»»

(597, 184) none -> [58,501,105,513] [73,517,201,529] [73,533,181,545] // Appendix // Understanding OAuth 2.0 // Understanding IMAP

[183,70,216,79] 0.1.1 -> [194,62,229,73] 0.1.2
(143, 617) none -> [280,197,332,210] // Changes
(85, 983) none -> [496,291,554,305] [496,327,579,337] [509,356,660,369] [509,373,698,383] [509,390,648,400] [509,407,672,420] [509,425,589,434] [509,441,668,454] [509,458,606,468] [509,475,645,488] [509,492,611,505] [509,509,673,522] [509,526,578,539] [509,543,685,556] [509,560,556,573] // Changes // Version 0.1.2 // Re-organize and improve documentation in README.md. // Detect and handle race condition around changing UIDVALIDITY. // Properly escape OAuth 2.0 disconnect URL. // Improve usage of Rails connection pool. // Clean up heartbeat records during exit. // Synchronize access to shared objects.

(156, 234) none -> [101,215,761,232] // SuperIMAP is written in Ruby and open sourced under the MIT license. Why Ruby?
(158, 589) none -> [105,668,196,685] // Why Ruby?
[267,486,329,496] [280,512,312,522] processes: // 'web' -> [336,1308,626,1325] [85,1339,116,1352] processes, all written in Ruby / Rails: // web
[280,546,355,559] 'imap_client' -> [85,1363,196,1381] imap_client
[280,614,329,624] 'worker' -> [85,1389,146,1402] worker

««

What you have to do:
Every record in the listing above should be reproduced exactly.

Response:
(597, 184) none -> [58,501,105,513] [73,517,201,529] [73,533,181,545] // Appendix // Understanding OAuth 2.0 // Understanding IMAP

[183,70,216,79] 0.1.1 -> [194,62,229,73] 0.1.2
(143, 617) none -> [280,197,332,210] // Changes
(85, 983) none -> [496,291,554,305] [496,327,579,337] [509,356,660,369] [509,373,698,383] [509,390,648,400] [509,407,672,420] [509,425,589,434] [509,441,668,454] [509,458,606,468] [509,475,645,488] [509,492,611,505] [509,509,673,522] [509,526,578,539] [509,543,685,556] [509,560,556,573] // Changes // Version 0.1.2 // Re-organize and improve documentation in README.md. // Detect and handle race condition around changing UIDVALIDITY. // Properly escape OAuth 2.0 disconnect URL. // Improve usage of Rails connection pool. // Clean up heartbeat records during exit. // Synchronize access to shared objects.

(156, 234) none -> [101,215,761,232] // SuperIMAP is written in Ruby and open sourced under the MIT license. Why Ruby?
(158, 589) none -> [105,668,196,685] // Why Ruby?
[267,486,329,496] [280,512,312,522] processes: // 'web' -> [336,1308,626,1325] [85,1339,116,1352] processes, all written in Ruby / Rails: // web
[280,546,355,559] 'imap_client' -> [85,1363,196,1381] imap_client
[280,614,329,624] 'worker' -> [85,1389,146,1402] worker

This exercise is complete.